Lingayat leader and member of the state legislative council Basavaraj Horatti said that the Lingayat community must be allowed to handle its own affairs without interference from outside. The seer of the Gadag Tontad mutt, Siddhalinga Swami, said right-wing leaders like Bhagwat were trying to derail their movement. He said the ideals of Lingayatism and Hinduism are at cross purposes since Lingyatism is based on the premise that there can be no discrimination based on class, caste and gender.
In a stunning and radical declaration the seers said, “We were never part of Hinduism. So, there is no question of us walking out of the Hindu fold. We have been a separate religion for 900 years. It is only a matter of time before the government recognizes us as a separate religion,” said former IAS officer S M Jamdar who is a part of the moverment. “Even if Lingayats were to continue to be a part of Hinduism we would be considered Shudras. Hence there is a need to recognise Lingayatism as a separate faith,” Jamdar said.
The Lingayat community in Karnataka who make up nearly 17 percent of the state population have been key supporters of the BJP in the northern parts of Karnataka in recent years. The Congress government in Karnataka has been tacitly supporting the Lingayat demand for the status of an independent religion with several ministers participating in meetings held to further the cause.

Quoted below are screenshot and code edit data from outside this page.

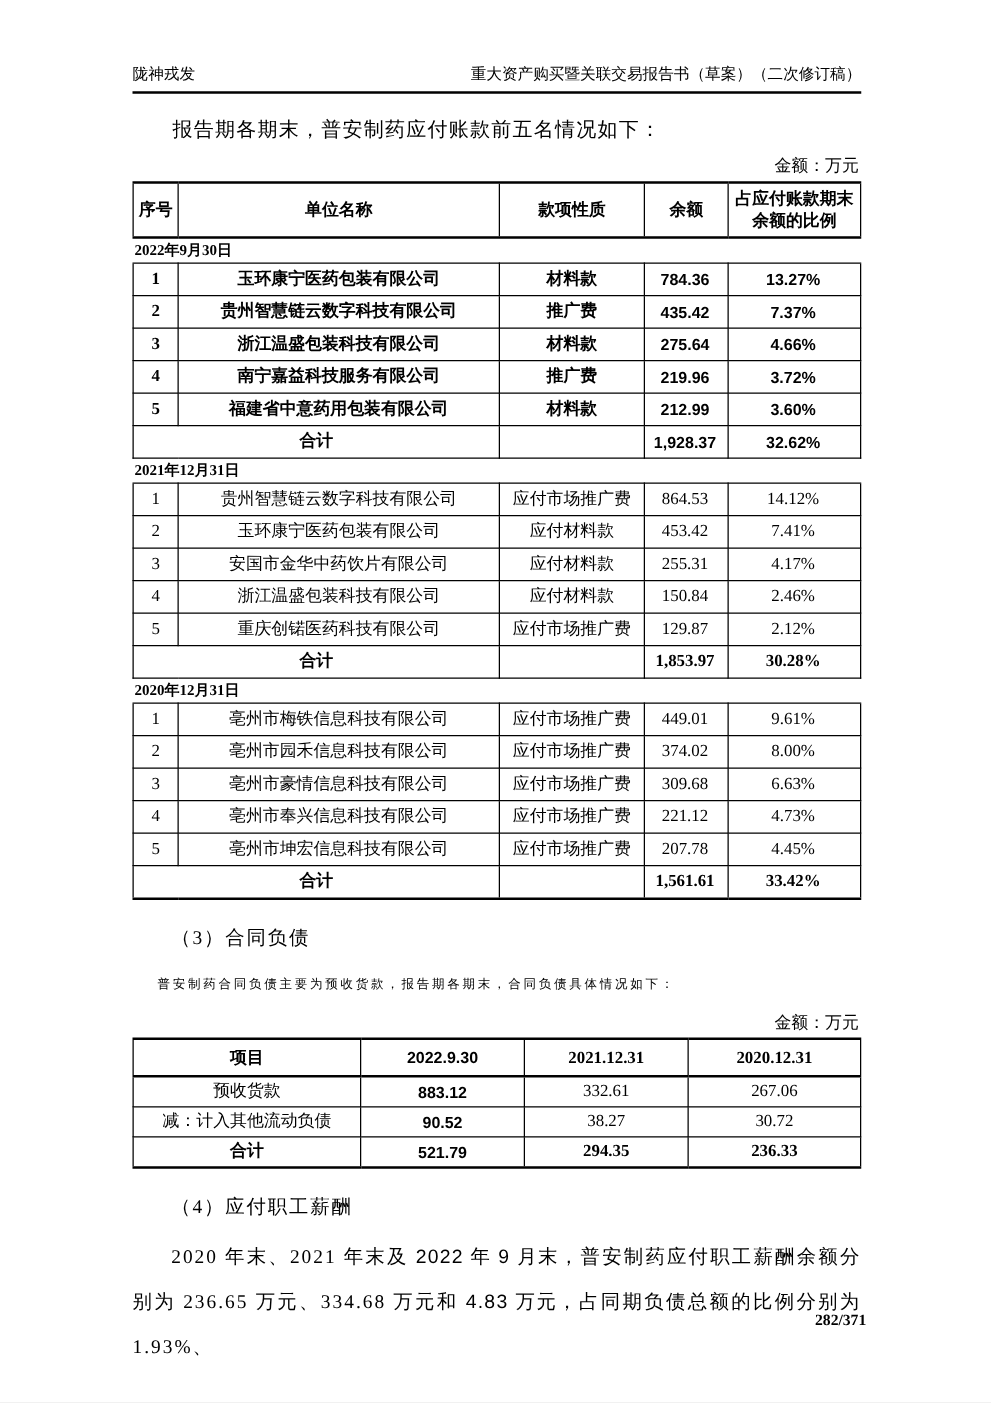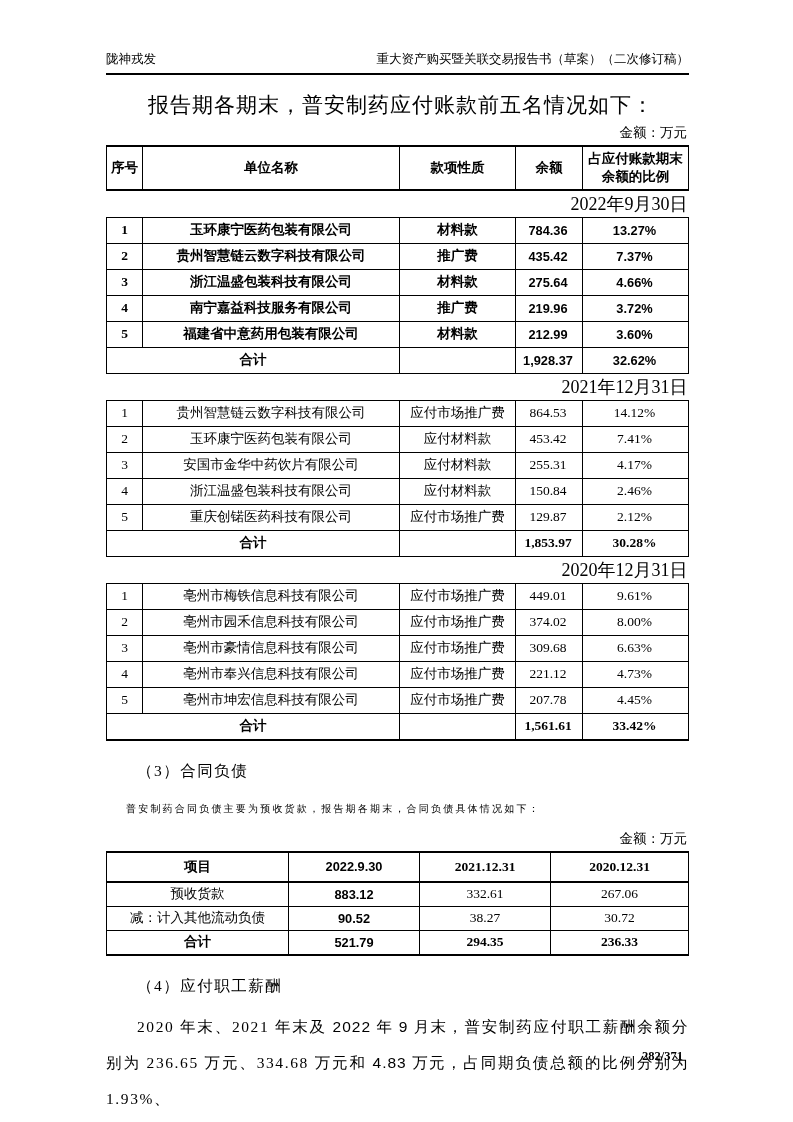--- a/index.html
+++ b/index.html
@@ -11,55 +11,55 @@
   .content { padding:0 104px 0 106px; }
 
   
   .doc-header {
     display:flex; justify-content:space-between; align-items:flex-end;
     padding-top:52px; padding-bottom:5px; border-bottom:2px solid #000;
     font-size:12.5px; line-height:1.25;
   }
 
   
-  .p-intro { font-size:21px; line-height:22px; margin:19px 0 0; text-indent:2em; letter-spacing:1px; }
+  .p-intro { font-size:16px; line-height:22px; margin:19px 0 0; text-indent:2em; letter-spacing:1px; }
   .unit-note { text-align:right; font-size:13.5px; margin:8px 2px 3px 0; }
   .unit-note2 { text-align:right; font-size:13.5px; margin:4px 2px 3px 0; }
   .sub-heading { font-size:15.5px; margin:20px 0 0; text-indent:2em; letter-spacing:1.5px; }
   .p-body { font-size:10px; line-height:35px; margin:9px 0 0; text-indent:2em;
             text-align:justify; letter-spacing:2.2px; }
   .p-body4 { font-size:15.5px; line-height:36px; margin:12px 0 0; text-indent:2em;
              text-align:justify; letter-spacing:1.6px; }
   .bh { font-weight:normal; font-family:"Liberation Sans","DejaVu Sans",sans-serif; letter-spacing:1px; }
 
   
   table { width:100%; border-collapse:collapse; table-layout:fixed;border-radius:26px; }
   td { border:1px solid #000; font-size:13.5px; padding:2px 6px; height:21px; vertical-align:middle; }
   thead td { font-weight:bold; text-align:center; border-top:2px solid #000; border-bottom:2px solid #000; padding:3px 2px; }
   .t1 thead td { height:34px; }
   .txt { text-align:center; }
   .ctr { text-align:center; }
   .num { text-align:center; padding-right:8px; }
   .date-row td {
-    border-left:none; border-right:none; font-weight:normal; text-align:right;
-    font-size:18px; height:17px; padding:1px;
+    border-left:none; border-right:none; font-weight:bold; text-align:left;
+    font-size:12px; height:17px; padding:1px;
   }
   .total-row td { font-weight:bold; }
   .total-row .lbl { text-align:center; }
   .bottom-row td { border-bottom:2.5px solid #000; }
   .b22 td { font-weight:bold; }
   .b22 td.num, .b22n {
     font-weight:bold; font-family:"Liberation Sans","DejaVu Sans",sans-serif; font-size:12.8px;
   }
   .t2 { margin-top:2px; }
   .t2 td { height:19px; padding:2px 8px; }
   .t2 thead td { height:24px; }
 
   .page-num {
-    position:absolute; right:110px; bottom:58px;
+    position:absolute; right:100px; bottom:58px;
     font-weight:bold; font-size:12.5px;
   }
 </style>
 </head>
 <body>
 
 <div class="page">
   <div class="content">
 
     <div class="doc-header">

Chief Minister Siddaramaiah has stated that he is willing to recommend the status of an independent religion for Lingayats to the central government if the demand from the community is unanimous. BJP’s national president Amit Shah on a recent visit to Karnataka dismissed the Lingayat demand as a political game being played by the Chief Minister Siddaramaiah in the run-up to the 2018 assembly polls in the state.